I wrote a HN post about it as well: https://news.ycombinator.com/item?id=26105890, but to spare you all the irrelevant details and digging in the comments for updates - here is what worked for me - you can block all their IPs, even though they may have A LOT and can change them on each call:
1) I prepared a fake URL that no legitimate user will ever visit (like website_proxying_mine.com/search?search=proxy_mirroring_hacker_tag)
2) I loaded that URL like 30 thousand times
3) from my logs, I extracted all IPs that searched for "proxy_mirroring_hacker_tag" (which, from memory, was something like 4 or 5k unique IPs)
4) I blocked all of them
After doing the above, the offending domains were showing errors for 2-3 days and then they switched to something else and left me alone.
I still go back and check them every few months or so ...
P.S. My advice is to remove their URL from your post here. This will not help with search engines picking up their domain and ranking it with your content ...
Might I suggest a spin on this: instead of blocking the IPs, consider serving up different content to those IPs.
You could make a page that shames their domain name for stealing content.

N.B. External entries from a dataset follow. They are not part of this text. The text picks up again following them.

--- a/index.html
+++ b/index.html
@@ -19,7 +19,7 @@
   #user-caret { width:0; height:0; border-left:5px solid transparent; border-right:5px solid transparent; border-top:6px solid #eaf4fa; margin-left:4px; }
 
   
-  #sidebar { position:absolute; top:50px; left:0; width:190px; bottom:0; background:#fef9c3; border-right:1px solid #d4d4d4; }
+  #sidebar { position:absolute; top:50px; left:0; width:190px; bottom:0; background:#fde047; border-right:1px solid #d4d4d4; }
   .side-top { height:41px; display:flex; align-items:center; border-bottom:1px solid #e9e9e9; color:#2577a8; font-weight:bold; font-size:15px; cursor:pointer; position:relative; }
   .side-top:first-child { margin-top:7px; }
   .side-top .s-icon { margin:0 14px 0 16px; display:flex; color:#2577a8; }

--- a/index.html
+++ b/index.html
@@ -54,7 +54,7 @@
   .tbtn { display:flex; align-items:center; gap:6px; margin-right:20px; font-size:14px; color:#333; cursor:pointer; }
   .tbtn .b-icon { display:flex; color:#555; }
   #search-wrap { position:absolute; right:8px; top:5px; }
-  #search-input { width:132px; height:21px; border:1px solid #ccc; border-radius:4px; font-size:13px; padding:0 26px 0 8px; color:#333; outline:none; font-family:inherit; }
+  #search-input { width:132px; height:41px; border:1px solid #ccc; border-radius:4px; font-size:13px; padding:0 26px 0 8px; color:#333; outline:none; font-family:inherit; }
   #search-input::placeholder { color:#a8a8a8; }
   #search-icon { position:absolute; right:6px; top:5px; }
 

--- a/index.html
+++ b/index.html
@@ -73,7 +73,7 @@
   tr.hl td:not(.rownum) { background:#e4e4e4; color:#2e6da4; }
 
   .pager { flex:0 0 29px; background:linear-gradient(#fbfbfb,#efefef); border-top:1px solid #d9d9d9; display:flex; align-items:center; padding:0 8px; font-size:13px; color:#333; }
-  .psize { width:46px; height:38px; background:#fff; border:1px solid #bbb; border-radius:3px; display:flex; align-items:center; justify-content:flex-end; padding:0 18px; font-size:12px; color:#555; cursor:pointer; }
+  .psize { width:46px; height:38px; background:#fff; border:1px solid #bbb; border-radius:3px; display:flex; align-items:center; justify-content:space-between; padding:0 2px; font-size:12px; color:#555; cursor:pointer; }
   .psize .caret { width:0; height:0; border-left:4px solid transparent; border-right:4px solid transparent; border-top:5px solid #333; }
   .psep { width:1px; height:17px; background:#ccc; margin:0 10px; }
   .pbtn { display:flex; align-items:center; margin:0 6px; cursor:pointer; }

You could make a redirect page that redirects people to your website. Or you could make a page with absolutely disgusting content. I think it would discourage them from playing the cat and mouse game with you and fixing it by getting new IPs.

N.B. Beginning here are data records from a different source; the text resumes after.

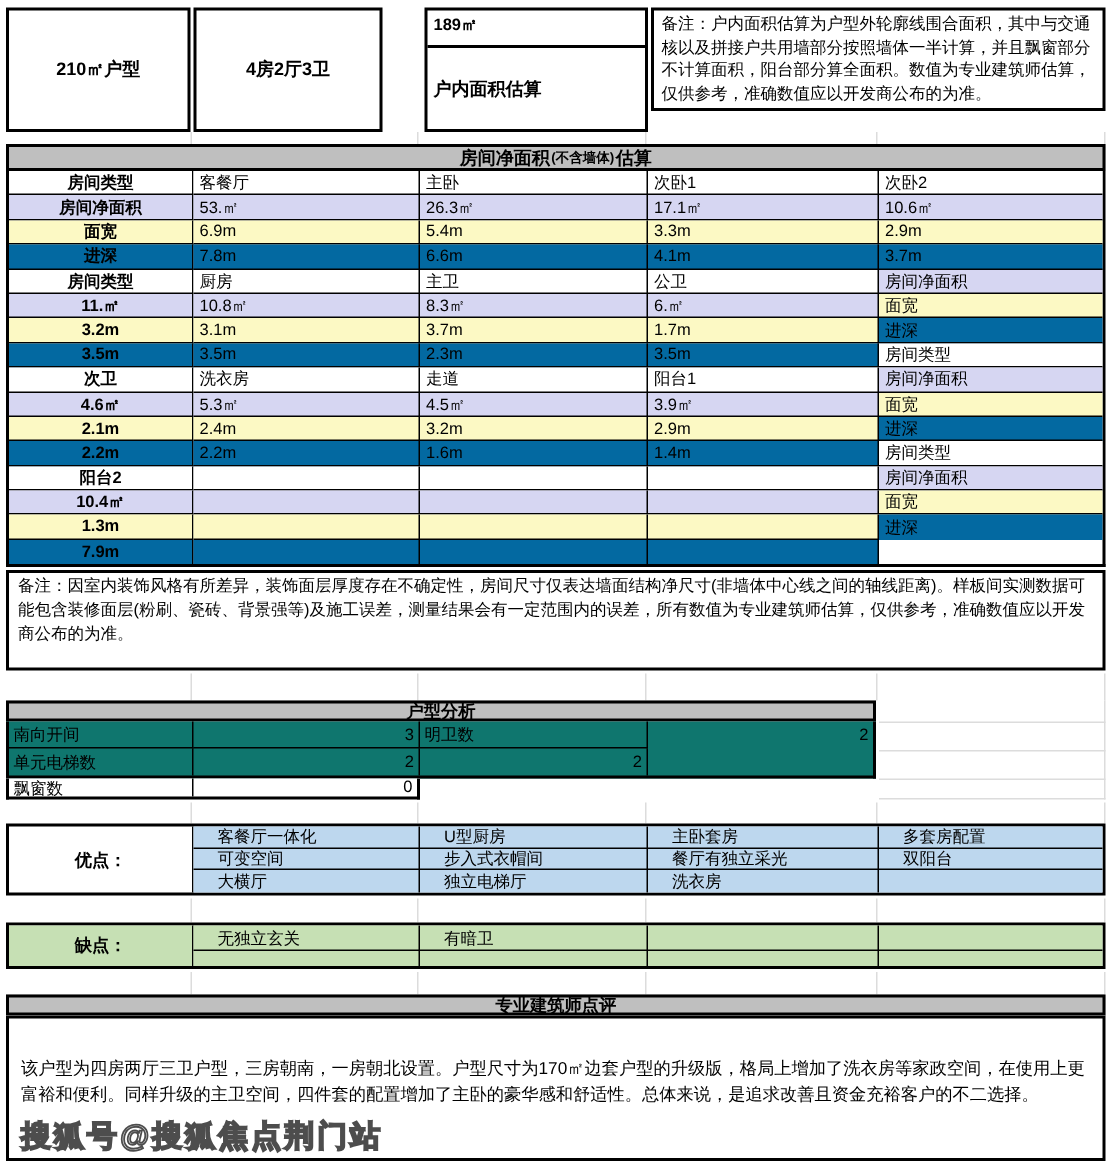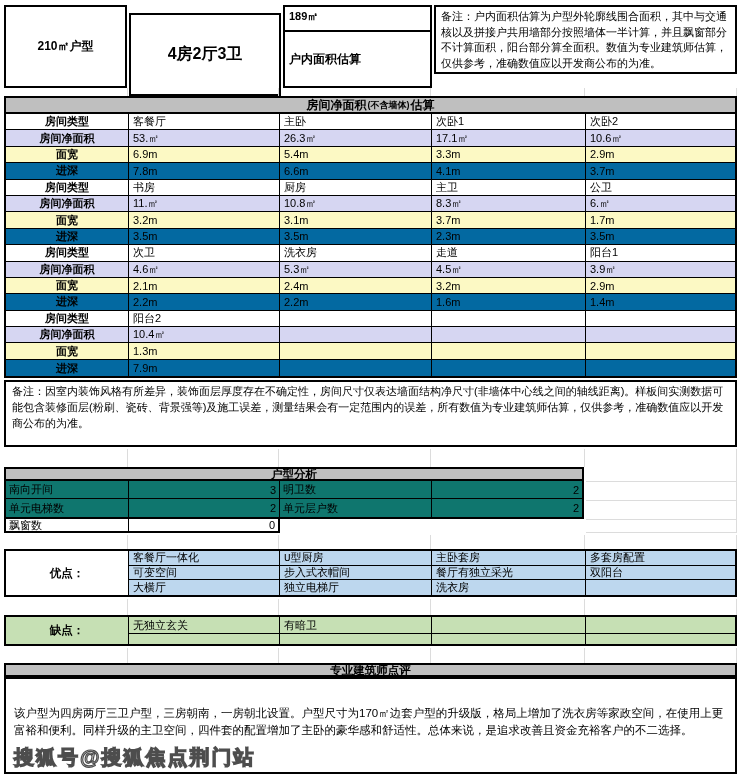--- a/index.html
+++ b/index.html
@@ -14,7 +14,7 @@
 
   
   #hb1 { left:4px; top:5px; width:123px; height:83px; display:flex; align-items:center; justify-content:center; font-weight:bold; font-size:12px; }
-  #hb2 { left:129px; top:13px; width:152px; height:83px; display:flex; align-items:center; justify-content:center; font-weight:bold; font-size:16px; }
+  #hb2 { left:129px; top:5px; width:126px; height:83px; display:flex; align-items:center; justify-content:center; font-weight:bold; font-size:12px; }
   #hb3 { left:283px; top:5px; width:149px; height:83px; }
   #hb3 .hb3-top { height:25px; border-bottom:2px solid #000; font-weight:bold; padding:2px 4px; font-size:11px; }
   #hb3 .hb3-bottom { height:54px; display:flex; align-items:center; padding-left:4px; font-weight:bold; font-size:12px; }

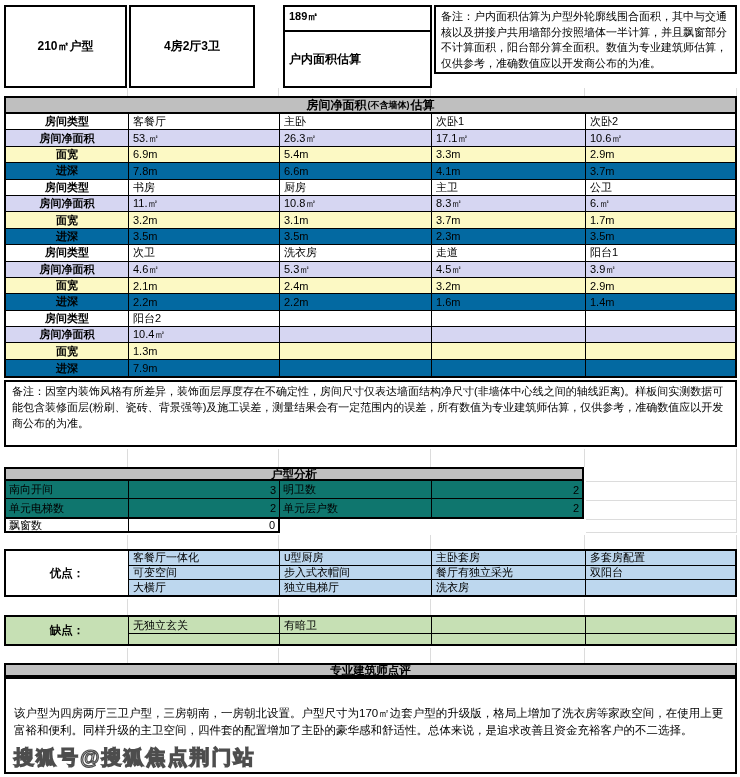--- a/index.html
+++ b/index.html
@@ -142,7 +142,6 @@
       <div class="rd">3.7m</div>
 
       <div class="rt">房间类型</div>
-      <div class="rt">书房</div>
       <div class="rt">厨房</div>
       <div class="rt">主卫</div>
       <div class="rt">公卫</div>

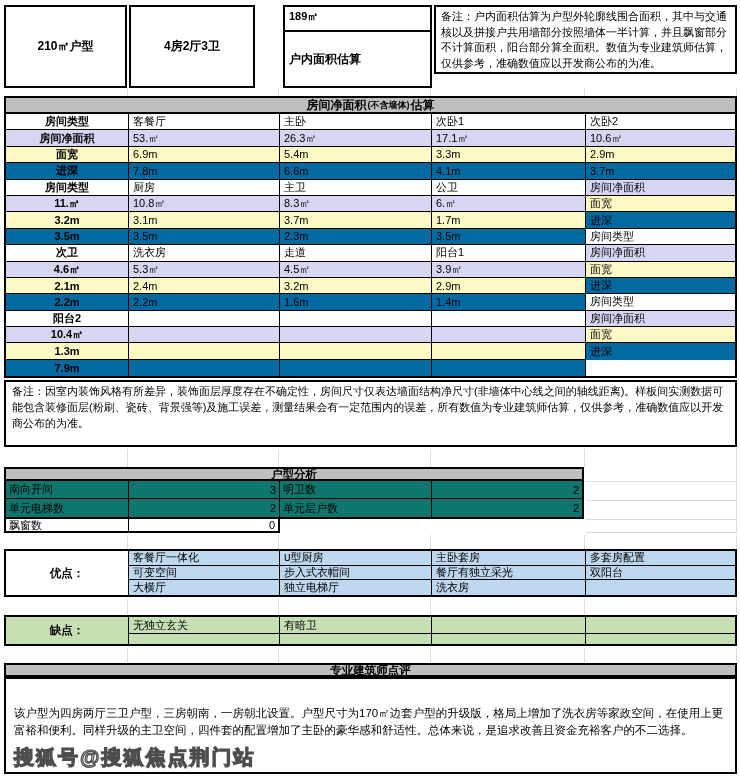--- a/index.html
+++ b/index.html
@@ -223,7 +223,6 @@
     <div class="an-val">2</div>
     <div>单元电梯数</div>
     <div class="an-val">2</div>
-    <div>单元层户数</div>
     <div class="an-val">2</div>
   </div>
   <div id="an-row3" class="abs">

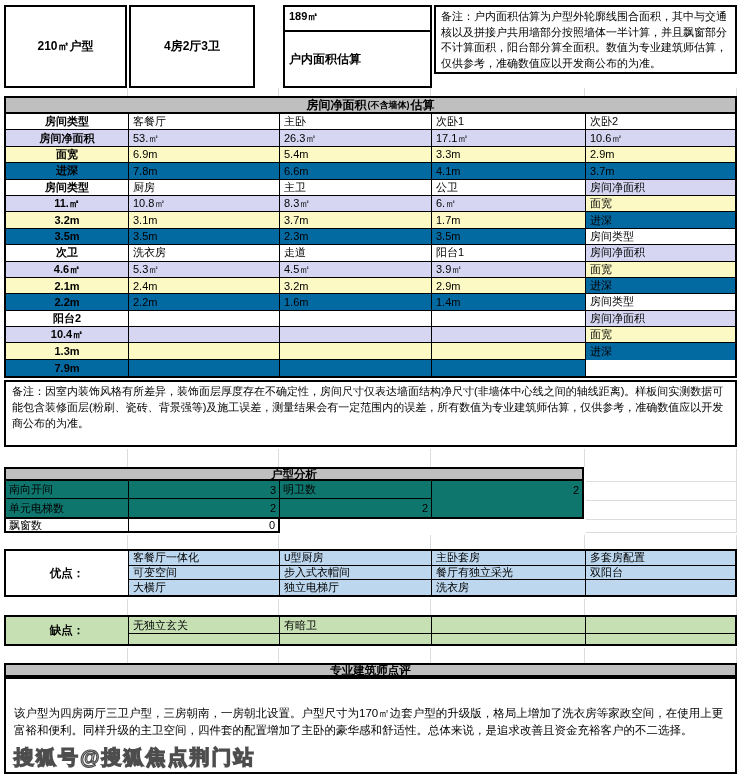--- a/index.html
+++ b/index.html
@@ -71,7 +71,7 @@
   .pc-table { left:4px; width:733px; border:2px solid #000; display:flex; background:#fff; }
   .pc-label { width:123px; border-right:1px solid #000; display:flex; align-items:center; justify-content:center; font-weight:bold; font-size:11.5px; }
   .pc-grid { flex:1; display:grid; grid-template-columns:151px 152px 154px 1fr; }
-  .pc-grid > div { border-right:1px solid #000; border-bottom:1px solid #000; display:flex; align-items:center; padding-left:4px; overflow:hidden; white-space:nowrap;font-family:Liberation Mono, monospace; }
+  .pc-grid > div { border-right:1px solid #000; border-bottom:1px solid #000; display:flex; align-items:center; padding-left:16px; overflow:hidden; white-space:nowrap; }
   .pc-grid > div:nth-child(4n) { border-right:none; }
   .pc-grid > div:nth-last-child(-n+4) { border-bottom:none; }
   #pros { top:549px; height:48px; }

One possibility: Serve different content, but only if the user agent is a search engine scraper. Wait a bit to poison their search rankings, then block them.
Assuming you've monetized your content with ads, depending on your ads provider, this may have deleterious effects on your account with that provider, as they may then assume you're trying to game ads revenue.
zip bombs are files that when unzipped expand to enormous sizes. I'm not sure if OP put one to be downloaded for the offender to kill their disk space, or if you could stream one hoping the client browser/scraper would attempt to decompress and crash for memory or disk outages?
I think you missed the point - if people show up at $PROXY expect nice stuff but see junk, then they won't move over to $REAL and instead blame $REAL.
E.g. you'd like some way to redirect people from $PROXY site to $REAL site, and disgusting content on $PROXY won't do that - it'll reflect poorly on $REAL
It's a proxy, so there's no "crawler". It's just an agent relaying to the user. Passing something to this proxy agent just passes it directly to the user.
As soon as you have a few of their IPs, look them up on ipinfo.io/1.2.3.4 and you'll find they probably belong to a handful of hosting firms. You can get each firm's entire IP list on that page and add all of those CIDRs to your block list. Saves you needing to make 30K web requests.
In most countries in the western world, there are 3-4 major ISPs and this is where 99% of your legit traffic comes from. Regular people don't browse the web proxying via hosting centres as Cloudflare will treat them with suspicion on all the websites they protect.
Yes, constructed the honeypot URL using the proxy site and called it (thousands of times) so I can get them to fetch it from my server through their IP so I can log it.
They literally proxy your website? I thought they'd cache it... that makes more sense now in your statement that you hit their website with a specially formatted url. Since they pass that through to you you can filter on that.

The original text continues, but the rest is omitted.